Dès les premiers jours, Nord Stream 1 a été considéré par Washington et ses partenaires antirusses de l’OTAN comme une menace pour la domination occidentale. La holding qui est derrière, Nord Stream AG, a été fondée en Suisse en 2005 en partenariat avec Gazprom, une société russe cotée en bourse qui génère d’énormes profits pour ses actionnaires et qui est notoirement contrôlée par des oligarques sous l’emprise de Poutine. Gazprom contrôlait 51 % de la société, et quatre entreprises énergétiques européennes – une en France, une aux Pays-Bas et deux en Allemagne – se partageaient les 49 % restants et avaient le droit de contrôler la vente en bout de chaîne du gaz naturel à des distributeurs locaux en Allemagne et en Europe occidentale. Les bénéfices de Gazprom sont partagés avec le gouvernement russe, et les revenus du gaz et du pétrole ont été estimés certaines années à près de 45 % du budget annuel de la Russie.

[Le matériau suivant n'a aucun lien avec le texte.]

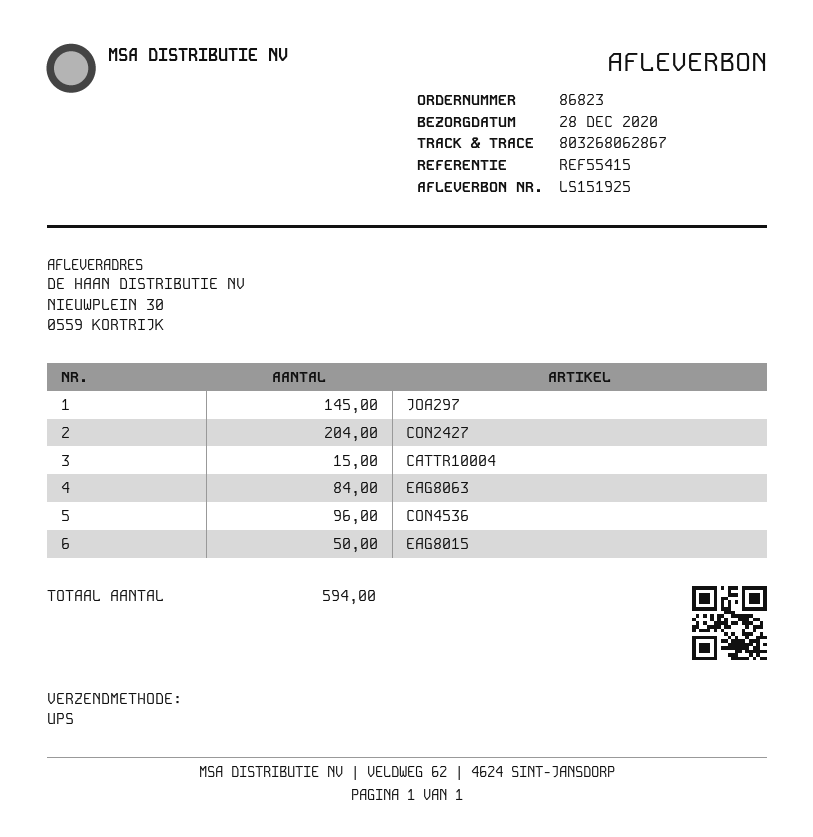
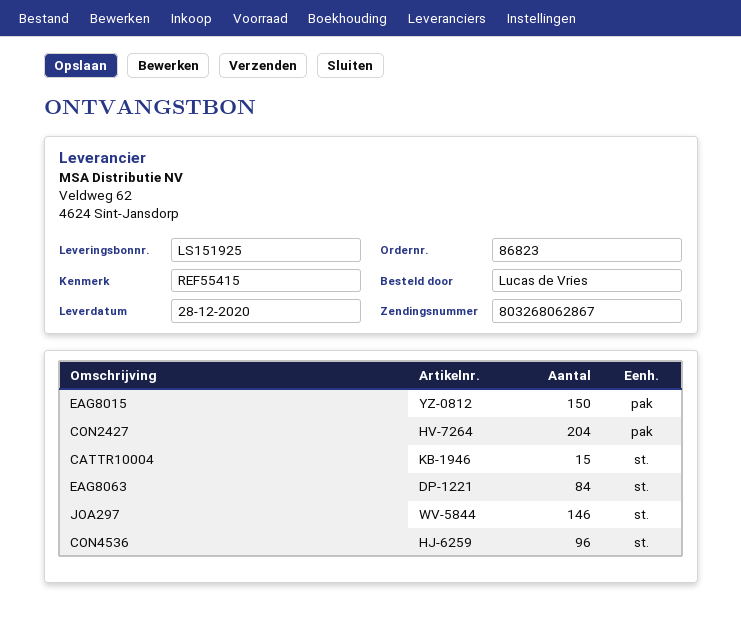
JOA297: 145 -> 146
EAG8015: 50 -> 150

Les craintes politiques des États-Unis étaient réelles : Poutine aurait désormais une source de revenus supplémentaire et indispensable, et l’Allemagne et le reste de l’Europe occidentale deviendraient dépendantes du gaz naturel à bas prix fourni par la Russie – ce qui diminuerait la dépendance européenne vis-à-vis de l’Amérique. Dans les faits, c’est exactement ce qui s’est passé. De nombreux Allemands ont vu dans Nord Stream 1 un élément de la réalisation de la célèbre théorie de l’Ostpolitik de l’ancien chancelier Willy Brandt, qui permis à l’Allemagne d’après-guerre de se reconstruire, ainsi que d’autres nations européennes détruites pendant la Seconde Guerre mondiale, en utilisant, entre autres, le gaz russe bon marché pour entretenir un marché et une économie commerciale prospères en Europe de l’Ouest.

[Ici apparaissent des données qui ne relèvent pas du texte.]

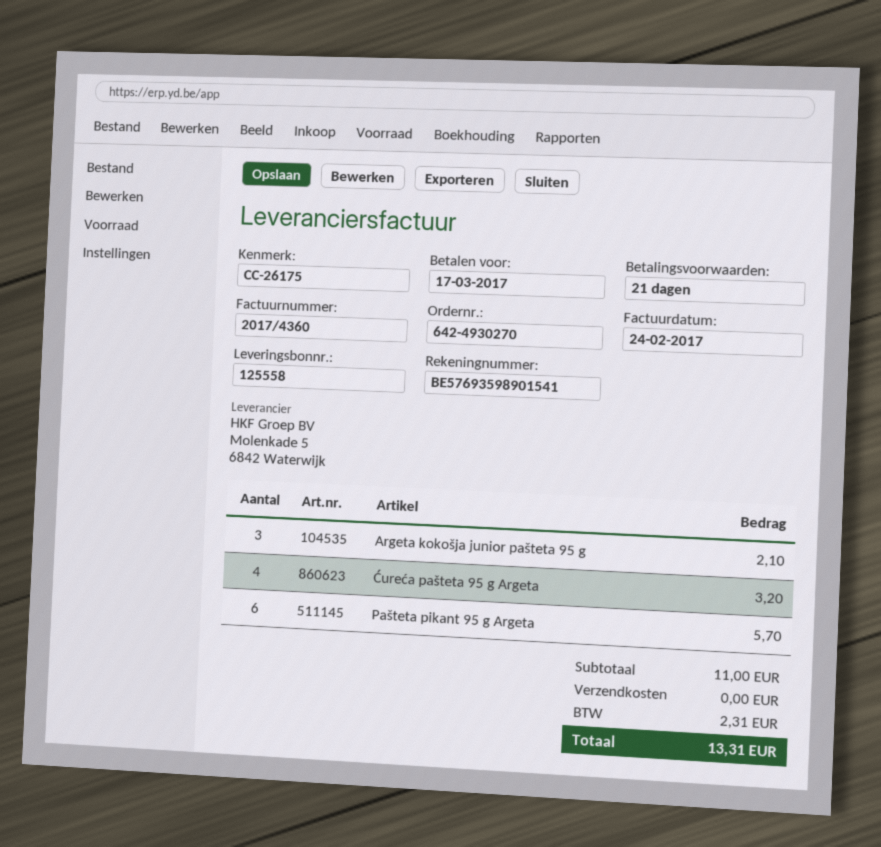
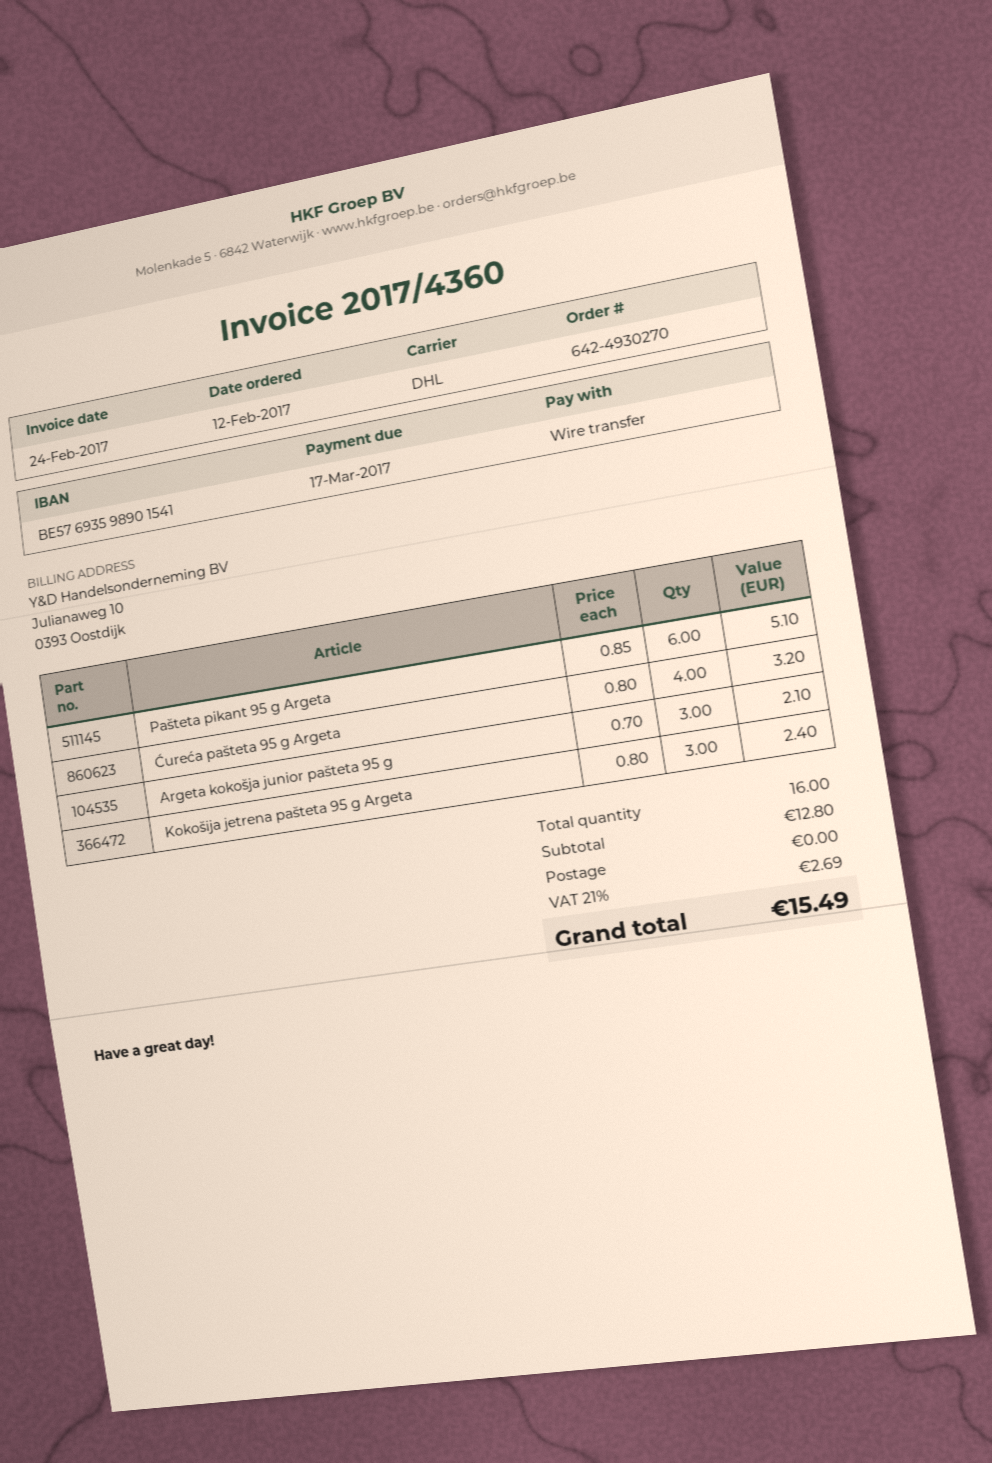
Pašteta pikant 95 g Argeta: 6 for 5.70 -> 6 for 5.10
Kokošija jetrena pašteta 95 g Argeta: none -> 3 for 2.40
subtotal: 11.00 -> 12.80
tax: 2.31 -> 2.69
total: 13.31 -> 15.49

Nord Stream 1 était déjà suffisamment dangereux aux yeux de l’OTAN et de Washington, mais Nord Stream 2, dont la construction s’est achevée en septembre 2021, doublerait, s’il est approuvé par les régulateurs allemands, la quantité de gaz bon marché mise à la disposition de l’Allemagne et de l’Europe occidentale. Le deuxième gazoduc fournirait suffisamment de gaz pour plus de 50 % de la consommation annuelle de l’Allemagne alors que les tensions ne cessent de s’intensifier entre la Russie et l’OTAN, alimentées par la politique étrangère agressive de l’administration Biden.

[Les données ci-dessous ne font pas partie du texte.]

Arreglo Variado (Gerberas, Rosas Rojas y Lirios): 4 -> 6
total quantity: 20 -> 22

L’opposition à Nord Stream 2 s’est enflammée à la veille de l’investiture de Biden en janvier 2021, lorsque les républicains du Sénat, emmenés par Ted Cruz (sénateur du Texas), ont évoqué à plusieurs reprises la menace politique du gaz russe lors de l’audition de confirmation de Blinken au poste de secrétaire d’État. À ce moment-là, un Sénat unifié avait réussi à faire passer une loi qui, comme l’a dit Cruz à Blinken, « va stopper [le gazoduc] dans son élan ». Il aura fallu d’énormes pressions politiques et économiques de la part du gouvernement allemand, alors dirigé par Angela Merkel, pour que le deuxième gazoduc soit finalement mis en service.

Biden allait-il tenir tête aux Allemands ? Blinken a répondu par l’affirmative, mais a ajouté qu’il n’avait pas discuté des détails avec le nouveau président. « Je sais qu’il est fermement convaincu que Nord Stream 2 est une mauvaise idée », a-t-il déclaré. « Je sais qu’il souhaite que nous utilisions tous les outils de persuasion dont nous disposons pour convaincre nos amis et partenaires, y compris l’Allemagne, de ne pas continuer ce projet. »

Quelques mois plus tard, alors que la construction du second gazoduc touchait à sa fin, Biden a cédé. En mai, dans un revirement total, l’administration a renoncé aux sanctions contre Nord Stream AG. Un fonctionnaire du département d’État concédant que tenter d’arrêter le gazoduc par des sanctions et la diplomatie avait « toujours été un objectif à long terme ». En coulisses, des fonctionnaires de l’administration auraient exhorté le président ukrainien Volodymyr Zelensky, alors confronté à une menace d’invasion russe, à ne pas critiquer cette décision.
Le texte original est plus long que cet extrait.